▸ WORK ORDER
Repeat exactly, and only, the lines from the line containing "invoice number: RE20215754 -> RE20216354" through the last line of the records below, including both.

*** MATERIAL FOR THIS TASK ***

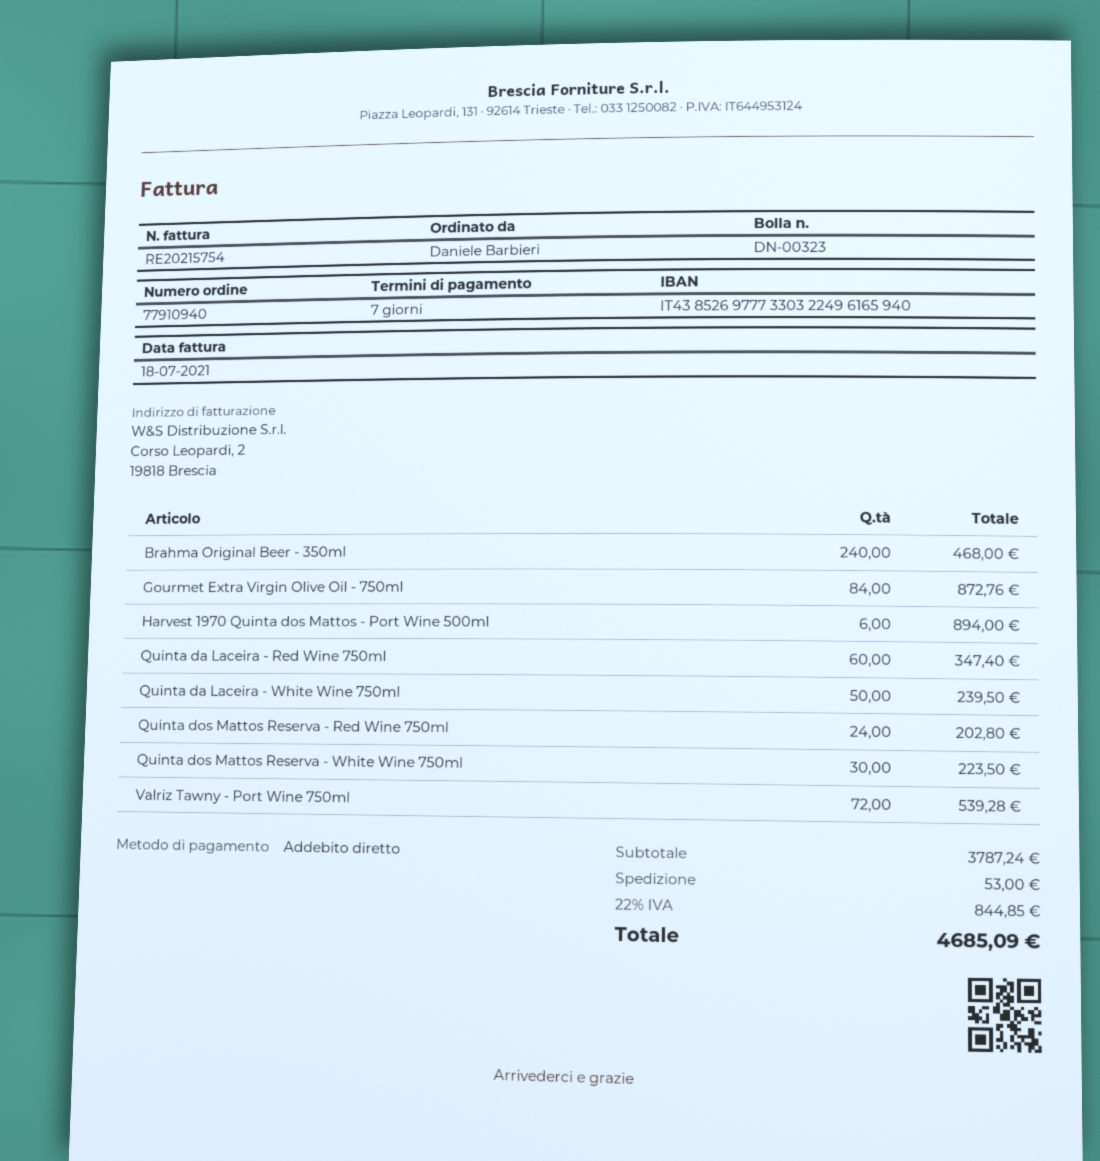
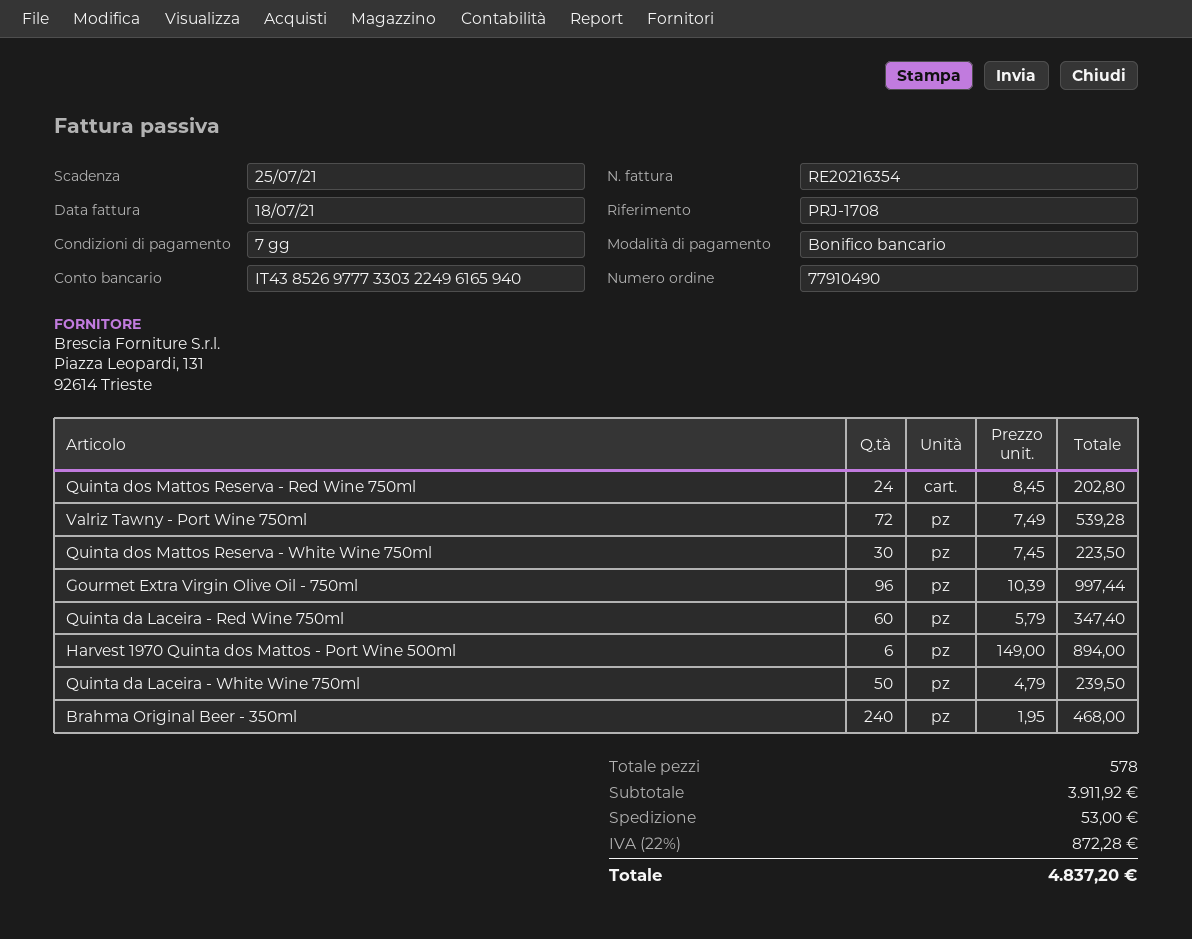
order number: 77910940 -> 77910490
invoice number: RE20215754 -> RE20216354
payment method: direct debit -> bank transfer
Gourmet Extra Virgin Olive Oil - 750ml: 84 for 872.76 -> 96 for 997.44
subtotal: 3787.24 -> 3911.92
tax: 22% = 844.85 -> 22% = 872.28
total: 4685.09 -> 4837.20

*** End of MATERIAL FOR THIS TASK ***

▸ EXERCISE OUTPUT
invoice number: RE20215754 -> RE20216354
payment method: direct debit -> bank transfer
Gourmet Extra Virgin Olive Oil - 750ml: 84 for 872.76 -> 96 for 997.44
subtotal: 3787.24 -> 3911.92
tax: 22% = 844.85 -> 22% = 872.28
total: 4685.09 -> 4837.20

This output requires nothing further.